* How to complete this task *
In the records below, find the line containing "- DELETE /transactions/:id" and the line containing "(csv|xlsx, opsional, default csv)"; please repeat exactly the lines from one to the other, both included, and nothing more.

Collected data
-------
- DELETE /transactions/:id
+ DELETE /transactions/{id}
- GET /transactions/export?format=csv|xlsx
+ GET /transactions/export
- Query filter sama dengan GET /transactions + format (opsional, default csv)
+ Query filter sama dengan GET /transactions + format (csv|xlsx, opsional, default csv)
-------
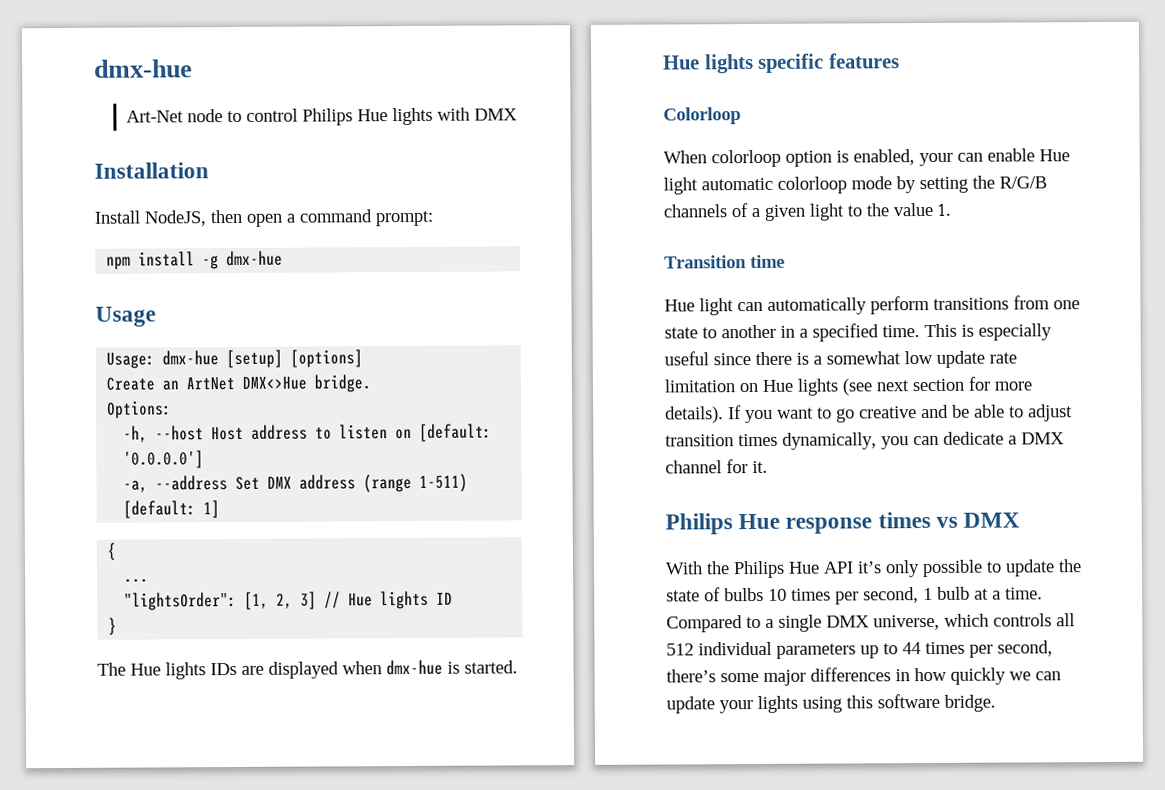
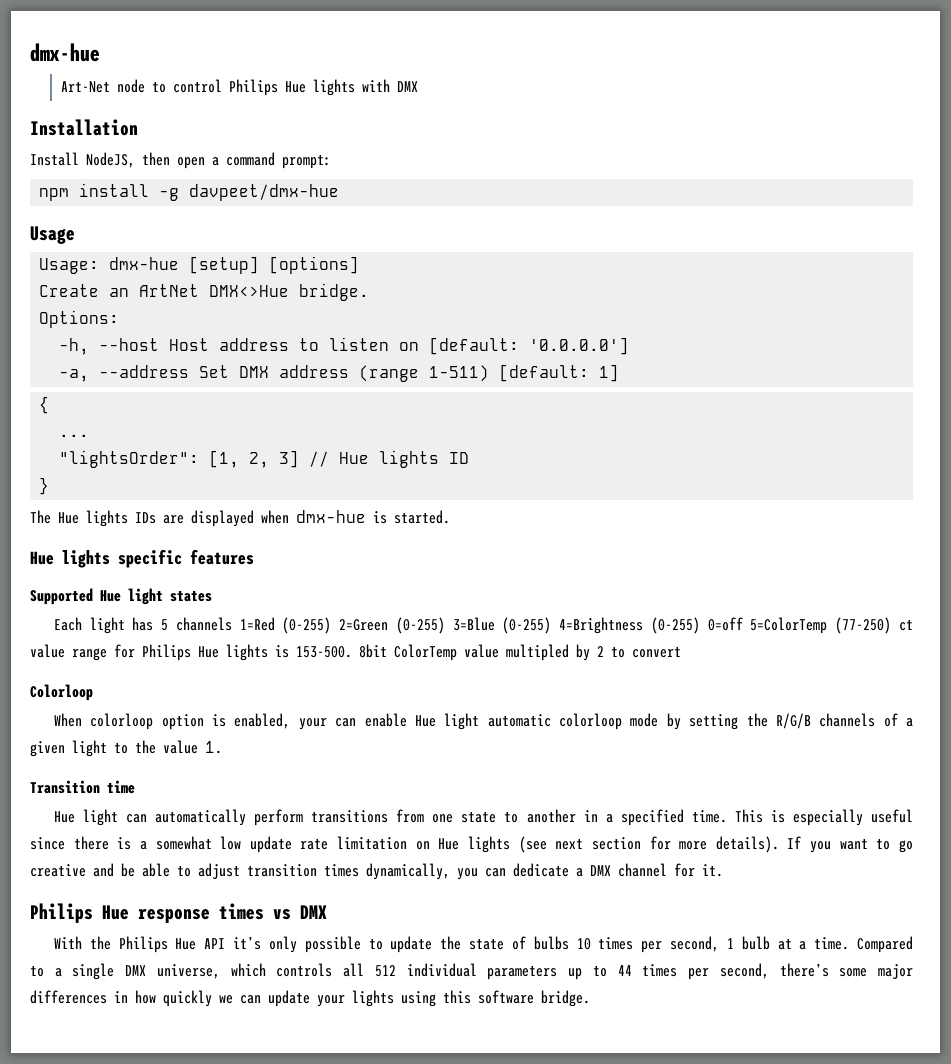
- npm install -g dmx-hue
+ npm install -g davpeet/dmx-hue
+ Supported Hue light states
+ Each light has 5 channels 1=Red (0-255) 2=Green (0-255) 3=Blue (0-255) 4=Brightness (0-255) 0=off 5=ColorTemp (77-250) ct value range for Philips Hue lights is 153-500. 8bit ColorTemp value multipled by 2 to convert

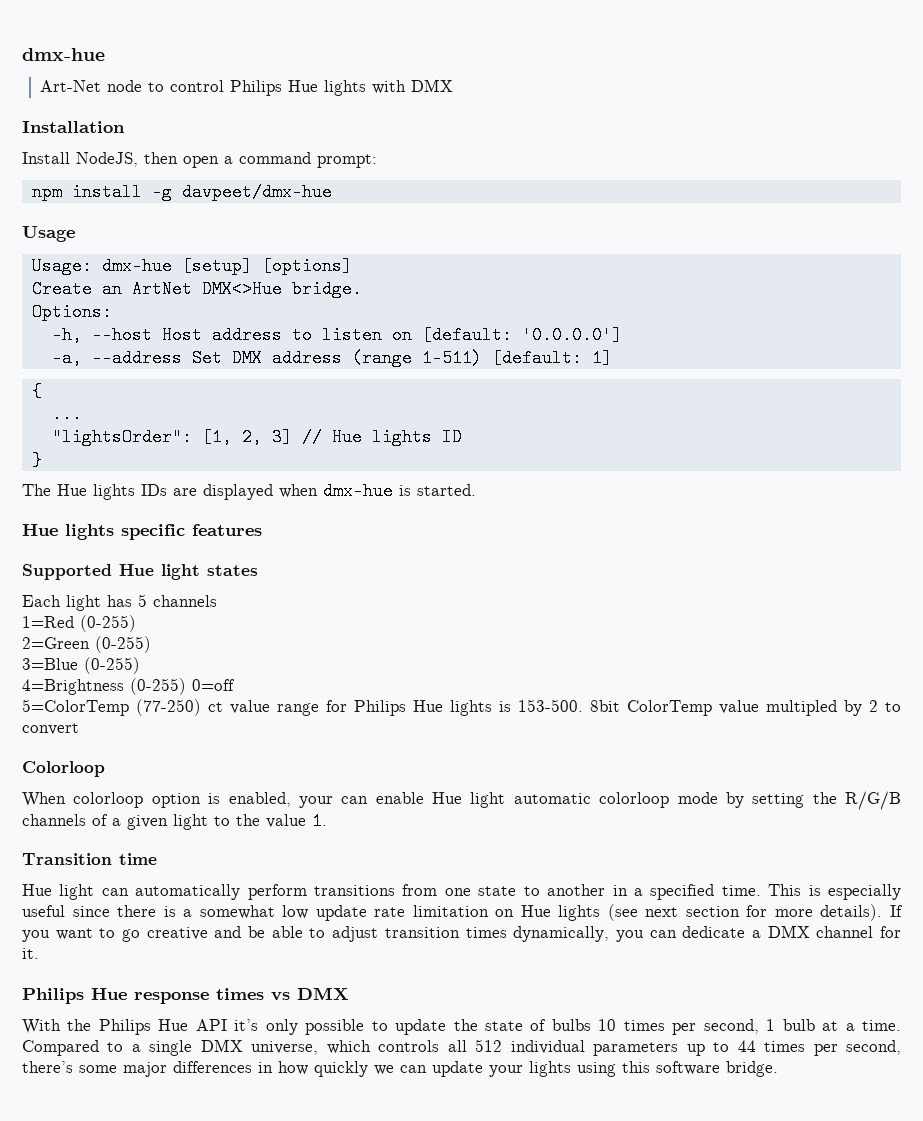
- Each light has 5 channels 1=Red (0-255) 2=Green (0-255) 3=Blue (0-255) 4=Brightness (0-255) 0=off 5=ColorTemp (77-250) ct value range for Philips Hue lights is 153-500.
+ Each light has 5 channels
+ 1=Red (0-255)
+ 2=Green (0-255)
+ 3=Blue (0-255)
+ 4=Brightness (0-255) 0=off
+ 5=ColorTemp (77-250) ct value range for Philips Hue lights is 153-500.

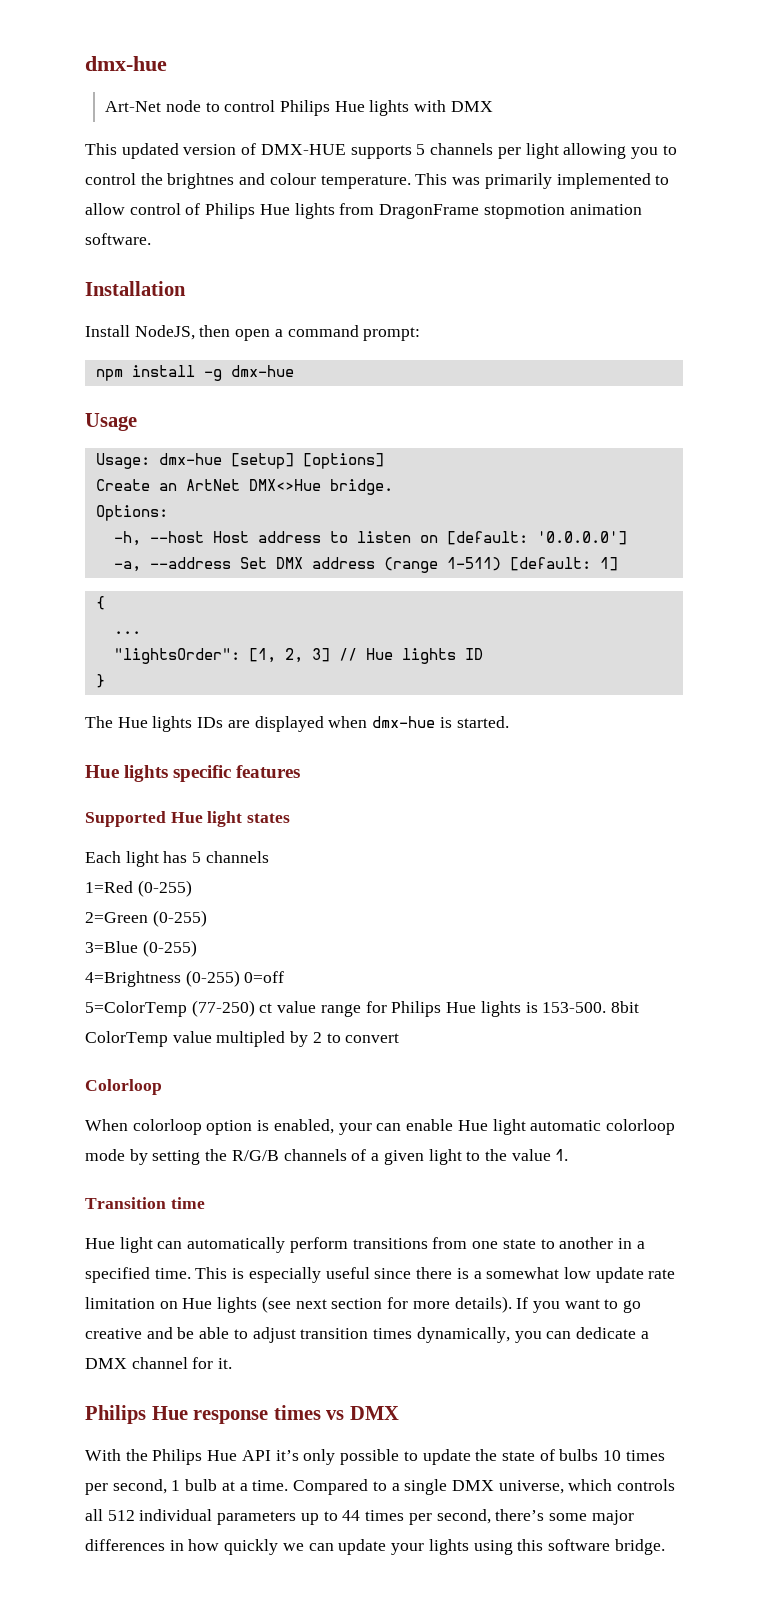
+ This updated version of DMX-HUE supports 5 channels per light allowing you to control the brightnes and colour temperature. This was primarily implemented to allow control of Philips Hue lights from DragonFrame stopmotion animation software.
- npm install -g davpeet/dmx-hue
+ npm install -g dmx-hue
-------
* Written response *
- DELETE /transactions/:id
+ DELETE /transactions/{id}
- GET /transactions/export?format=csv|xlsx
+ GET /transactions/export
- Query filter sama dengan GET /transactions + format (opsional, default csv)
+ Query filter sama dengan GET /transactions + format (csv|xlsx, opsional, default csv)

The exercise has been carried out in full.